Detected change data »

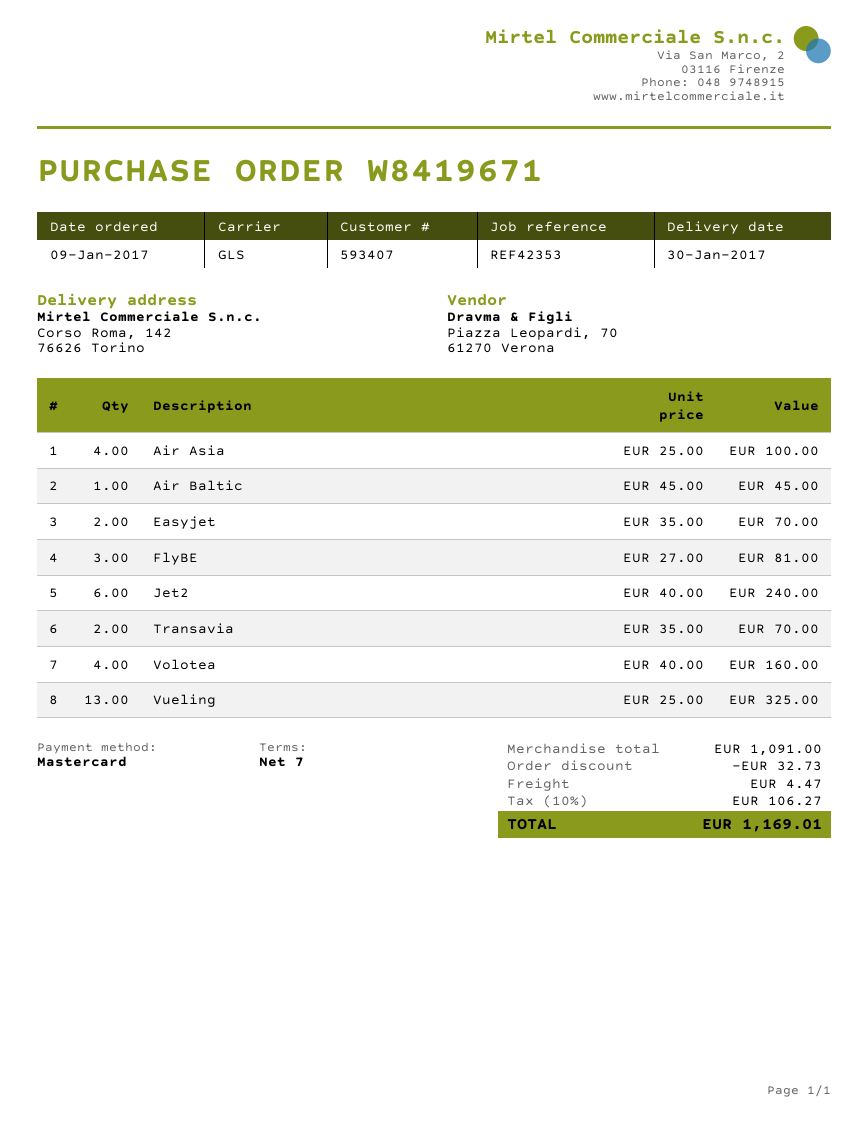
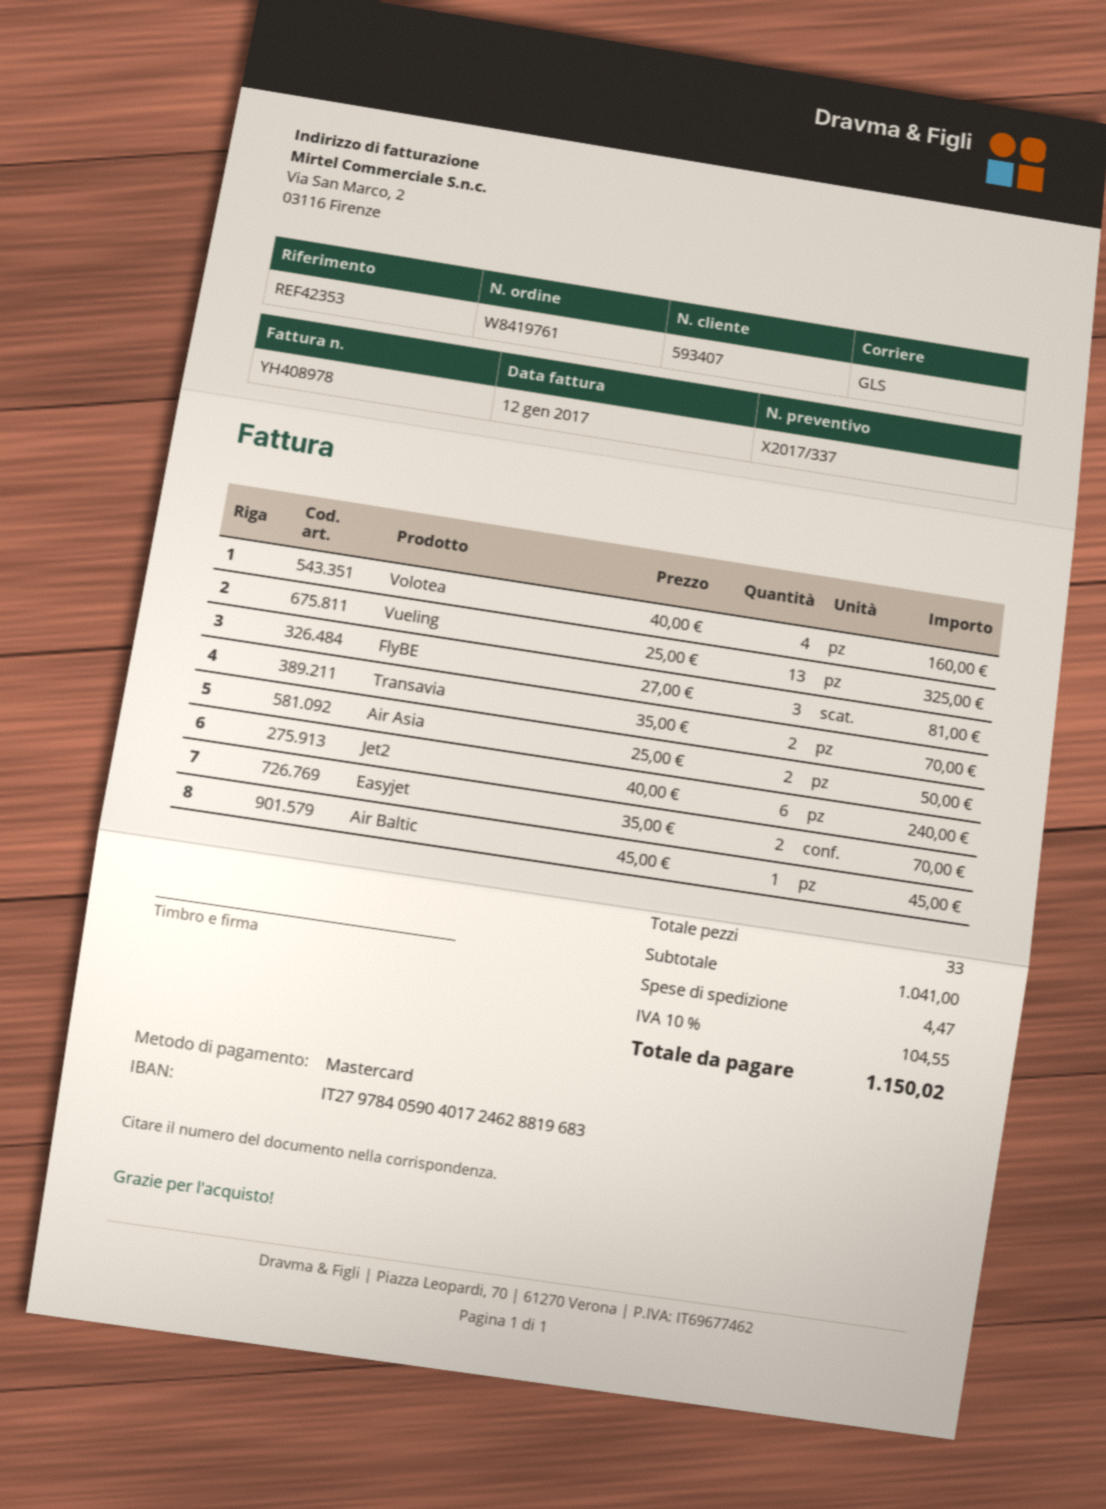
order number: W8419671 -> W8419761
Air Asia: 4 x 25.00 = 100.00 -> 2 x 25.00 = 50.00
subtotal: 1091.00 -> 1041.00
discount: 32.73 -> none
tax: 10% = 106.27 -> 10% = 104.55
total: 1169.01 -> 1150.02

What you are asked to do » No picture belongs in the answer, but every word of the records above does, exactly as given.

Output for this exercise »
order number: W8419671 -> W8419761
Air Asia: 4 x 25.00 = 100.00 -> 2 x 25.00 = 50.00
subtotal: 1091.00 -> 1041.00
discount: 32.73 -> none
tax: 10% = 106.27 -> 10% = 104.55
total: 1169.01 -> 1150.02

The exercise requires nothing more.